The ability to protect users' privacy while allowing advertisers to reach people with specific tastes and interests is what would allow the system to be made available for free to users. Advertisers, knowing that they can send an ad for their products directly to the people who have exhibited interest in that subject area, would be willing to subsidize the service. The advantage to the advertisers is that they get the chance to join a "targeted" virtual group. "But they will not know who you are," Gates emphasizes.
With its benefits to users, information providers and advertisers, the recommender system promises to be not only an extraordinarily powerful tool for untangling the Web, but a boon for e-business, as well.
Steve Mirsky is a freelance writer based in
New York City.
A Collaborative Undertaking
The recommender system that Steve Gates is working on is itself a collaborative undertaking that incorporates work done elsewhere in Research. A key component is WBI, for Web Browser Intelligence. Developed at the Almaden Research Center by a team led by Rob Barrett, WBI is what is called an intelligent proxy, an intermediary that exists between the user's Web browser and the Web itself. The intermediary receives requests from the browser and then manipulates the data to enhance the value for the particular user.
But it is even more general than that. "WBI," explains Barrett, "allows a software developer to create novel Web applications and to deploy them. As such, it functions as Web middleware that can be used for a wide variety of tasks. In the case of Gates's recommender system, WBI customizes the user's view of the Web by enabling personalized recommendations and a voting system." Many other applications have been also been built with WBI, including document format conversions, personal histories and password management.
Another group at Almaden led by Byron Dom has also contributed to the underlying technology of the system. "The goals of our research are to find the most valuable sites based on the internal relations among Web sites and to find better ways to categorize the existing information," says Dom. Both of these objectives have resulted in algorithms used in Gates's recommender system.

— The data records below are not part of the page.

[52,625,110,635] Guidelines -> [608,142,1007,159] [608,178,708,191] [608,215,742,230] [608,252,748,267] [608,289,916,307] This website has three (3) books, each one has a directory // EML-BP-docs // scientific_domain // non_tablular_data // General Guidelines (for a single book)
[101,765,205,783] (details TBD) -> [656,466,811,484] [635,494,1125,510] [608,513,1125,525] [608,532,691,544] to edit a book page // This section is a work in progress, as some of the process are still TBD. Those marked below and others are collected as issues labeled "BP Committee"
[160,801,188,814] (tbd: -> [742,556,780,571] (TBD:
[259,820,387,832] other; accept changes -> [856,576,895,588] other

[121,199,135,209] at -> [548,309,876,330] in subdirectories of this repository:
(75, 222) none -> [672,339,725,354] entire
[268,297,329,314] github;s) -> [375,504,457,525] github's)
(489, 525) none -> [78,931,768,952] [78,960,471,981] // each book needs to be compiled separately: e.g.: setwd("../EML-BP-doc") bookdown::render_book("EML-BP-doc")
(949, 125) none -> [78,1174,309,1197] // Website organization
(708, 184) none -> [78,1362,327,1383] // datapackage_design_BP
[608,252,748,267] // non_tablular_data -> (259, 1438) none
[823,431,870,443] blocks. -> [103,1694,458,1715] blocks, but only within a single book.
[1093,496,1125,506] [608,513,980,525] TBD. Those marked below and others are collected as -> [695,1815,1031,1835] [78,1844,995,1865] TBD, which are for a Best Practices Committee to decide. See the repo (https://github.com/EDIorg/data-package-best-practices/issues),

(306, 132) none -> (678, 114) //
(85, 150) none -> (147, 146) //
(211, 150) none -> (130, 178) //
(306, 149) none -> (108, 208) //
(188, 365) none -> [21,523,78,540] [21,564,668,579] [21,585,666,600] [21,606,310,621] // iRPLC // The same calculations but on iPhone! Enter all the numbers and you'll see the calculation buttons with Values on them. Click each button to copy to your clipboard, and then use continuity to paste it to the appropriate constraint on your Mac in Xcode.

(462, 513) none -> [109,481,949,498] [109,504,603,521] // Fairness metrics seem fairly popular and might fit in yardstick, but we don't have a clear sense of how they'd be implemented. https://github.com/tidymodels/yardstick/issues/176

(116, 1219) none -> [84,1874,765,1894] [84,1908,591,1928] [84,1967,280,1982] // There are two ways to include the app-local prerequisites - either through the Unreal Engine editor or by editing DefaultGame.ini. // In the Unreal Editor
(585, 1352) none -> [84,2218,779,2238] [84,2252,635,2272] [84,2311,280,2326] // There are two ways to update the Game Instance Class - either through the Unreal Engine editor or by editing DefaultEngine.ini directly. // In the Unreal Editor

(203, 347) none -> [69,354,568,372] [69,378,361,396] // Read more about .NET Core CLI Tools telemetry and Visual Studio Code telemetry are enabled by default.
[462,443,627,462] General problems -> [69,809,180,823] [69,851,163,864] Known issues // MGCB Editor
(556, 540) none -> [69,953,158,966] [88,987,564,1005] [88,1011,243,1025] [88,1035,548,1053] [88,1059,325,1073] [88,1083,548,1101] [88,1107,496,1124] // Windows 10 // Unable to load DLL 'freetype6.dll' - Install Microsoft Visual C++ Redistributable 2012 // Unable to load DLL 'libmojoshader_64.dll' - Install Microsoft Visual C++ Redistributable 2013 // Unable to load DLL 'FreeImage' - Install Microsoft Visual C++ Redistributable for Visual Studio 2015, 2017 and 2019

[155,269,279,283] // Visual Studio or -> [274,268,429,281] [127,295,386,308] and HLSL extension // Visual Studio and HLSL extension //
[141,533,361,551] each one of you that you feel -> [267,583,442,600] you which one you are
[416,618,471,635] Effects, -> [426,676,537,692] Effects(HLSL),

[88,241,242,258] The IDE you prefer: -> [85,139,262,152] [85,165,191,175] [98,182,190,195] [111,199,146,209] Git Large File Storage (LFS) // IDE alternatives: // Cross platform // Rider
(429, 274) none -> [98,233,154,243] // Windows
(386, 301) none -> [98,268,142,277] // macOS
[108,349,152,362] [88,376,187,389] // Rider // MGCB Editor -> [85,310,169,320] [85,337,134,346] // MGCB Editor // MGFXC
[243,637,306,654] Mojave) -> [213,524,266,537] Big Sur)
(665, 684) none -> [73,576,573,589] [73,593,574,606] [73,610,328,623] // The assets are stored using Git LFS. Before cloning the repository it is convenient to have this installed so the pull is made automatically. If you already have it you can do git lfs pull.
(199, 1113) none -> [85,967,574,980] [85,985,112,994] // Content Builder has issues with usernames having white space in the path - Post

The first algorithm exploits the mutual endorsements between "authorities" and "hubs." The former are Web sites frequently cited by other sites and therefore having many links leading to them, whereas the "hubs" are pages containing collections of resources on a topic of broad interest that point to the authorities.
In collaboration with members of Dom's group, Jon Kleinberg, now on the faculty at Cornell University, developed an algorithm that examines the link structure to determine the importance and identities of these authorities and hubs. For example, when the sites listed under a search for "java" are analyzed by this technique, it chooses Sun's Java site and the Gamelan applet repository as the two of most important authorities, out of the millions of pages containing the word "java."
Meanwhile, Soumen Chakrabarti, in collaboration with Dom and Piotr Indyk, has been developing a hierarchical topic analyzer called TAPER (for Taxonomy And Path Enhanced Retrieval). "TAPER achieves high speed and accuracy by means of two techniques," says Chakrabarti. "First, at each node in the topic directory, TAPER identifies a few words that, statistically, are the best indicator of the subject of a document. It then 'tunes in' to only those words in new documents and ignores 'noise' words. The second technique guesses the topic of a page based not only on its content but also on the contents of pages in its hyperlink neighborhood." Compared to previous systems, TAPER substantially improves the accuracy of Web topic assignment.